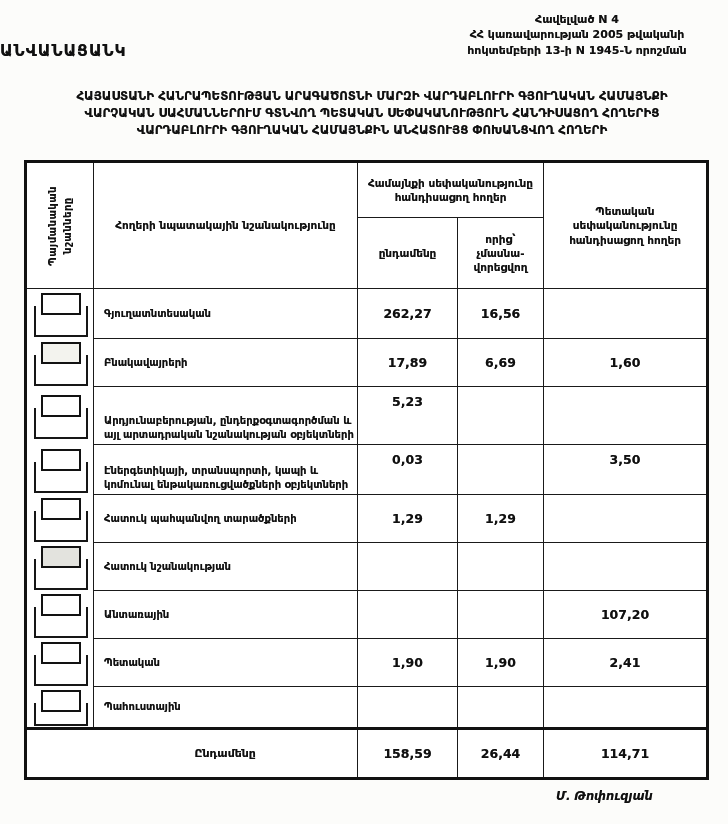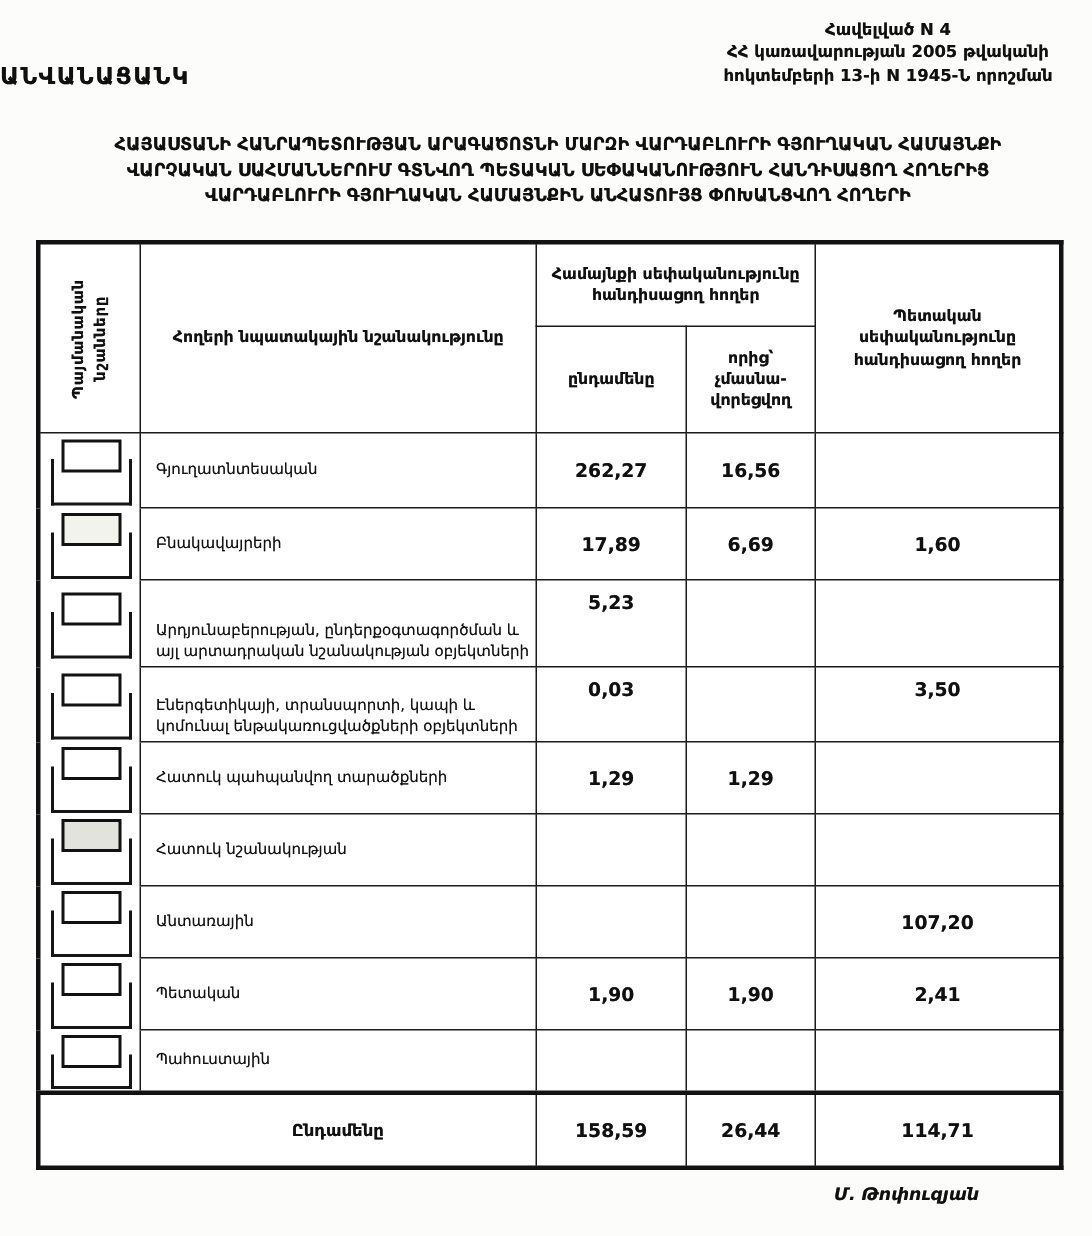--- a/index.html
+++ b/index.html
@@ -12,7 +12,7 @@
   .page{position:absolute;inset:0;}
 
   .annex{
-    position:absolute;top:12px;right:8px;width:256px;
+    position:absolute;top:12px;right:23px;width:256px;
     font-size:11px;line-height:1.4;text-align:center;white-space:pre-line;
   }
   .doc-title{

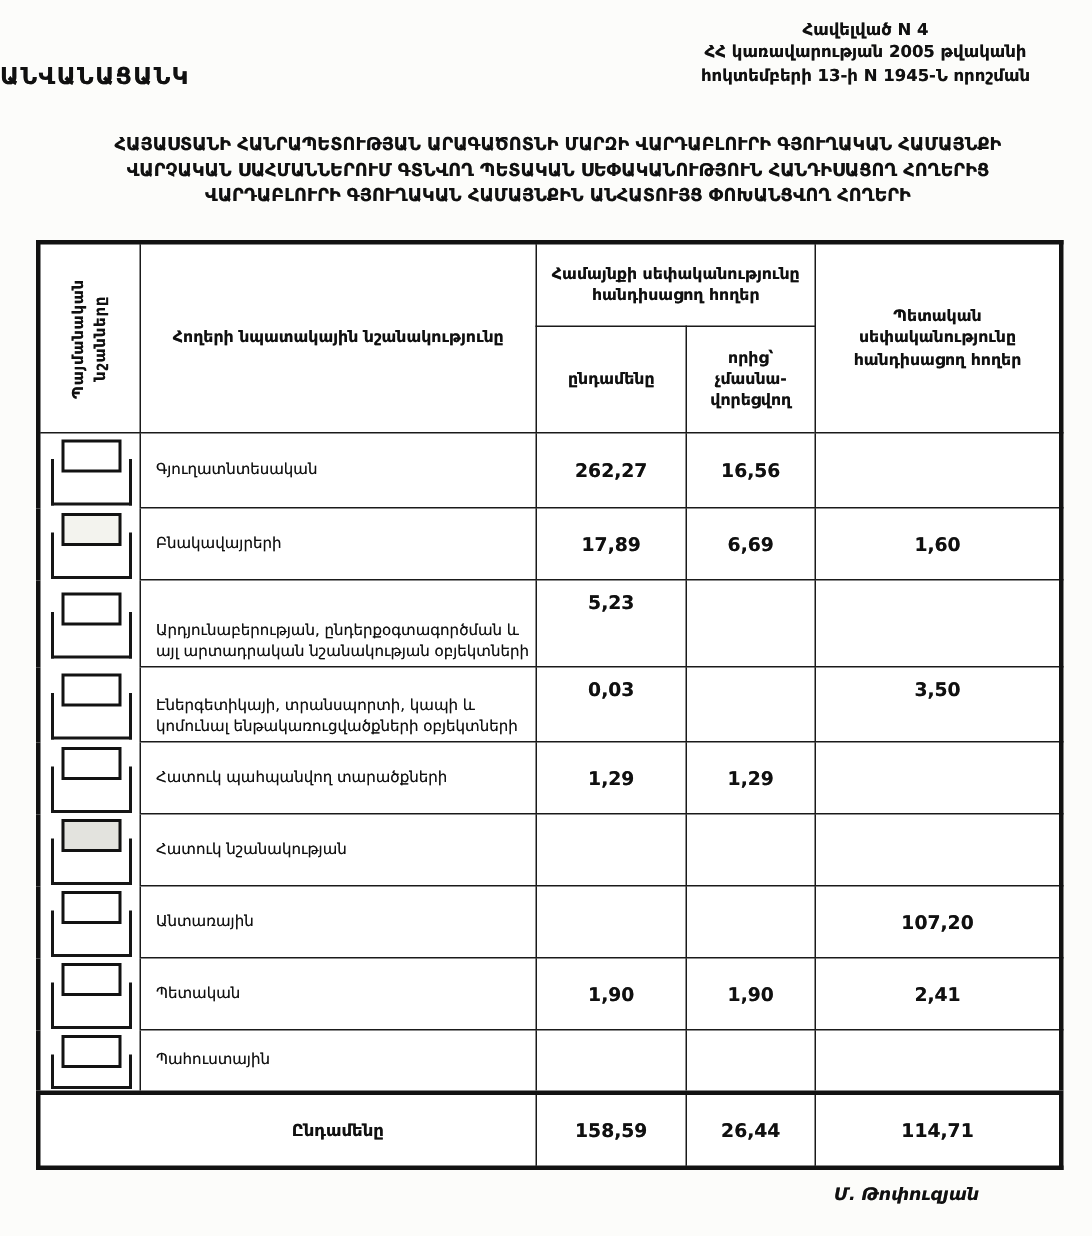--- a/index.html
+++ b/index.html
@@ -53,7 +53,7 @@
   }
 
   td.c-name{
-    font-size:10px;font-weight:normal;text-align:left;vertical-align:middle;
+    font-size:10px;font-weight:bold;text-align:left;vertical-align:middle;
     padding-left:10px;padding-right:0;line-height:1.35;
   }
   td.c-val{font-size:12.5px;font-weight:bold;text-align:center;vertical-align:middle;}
═══
## TRY IT:
A word-for-word copy of the records is needed, one that contains no pictures.

## SOLUTION FOR THIS TASK:
--- a/index.html
+++ b/index.html
@@ -12,7 +12,7 @@
   .page{position:absolute;inset:0;}
 
   .annex{
-    position:absolute;top:12px;right:8px;width:256px;
+    position:absolute;top:12px;right:23px;width:256px;
     font-size:11px;line-height:1.4;text-align:center;white-space:pre-line;
   }
   .doc-title{

--- a/index.html
+++ b/index.html
@@ -53,7 +53,7 @@
   }
 
   td.c-name{
-    font-size:10px;font-weight:normal;text-align:left;vertical-align:middle;
+    font-size:10px;font-weight:bold;text-align:left;vertical-align:middle;
     padding-left:10px;padding-right:0;line-height:1.35;
   }
   td.c-val{font-size:12.5px;font-weight:bold;text-align:center;vertical-align:middle;}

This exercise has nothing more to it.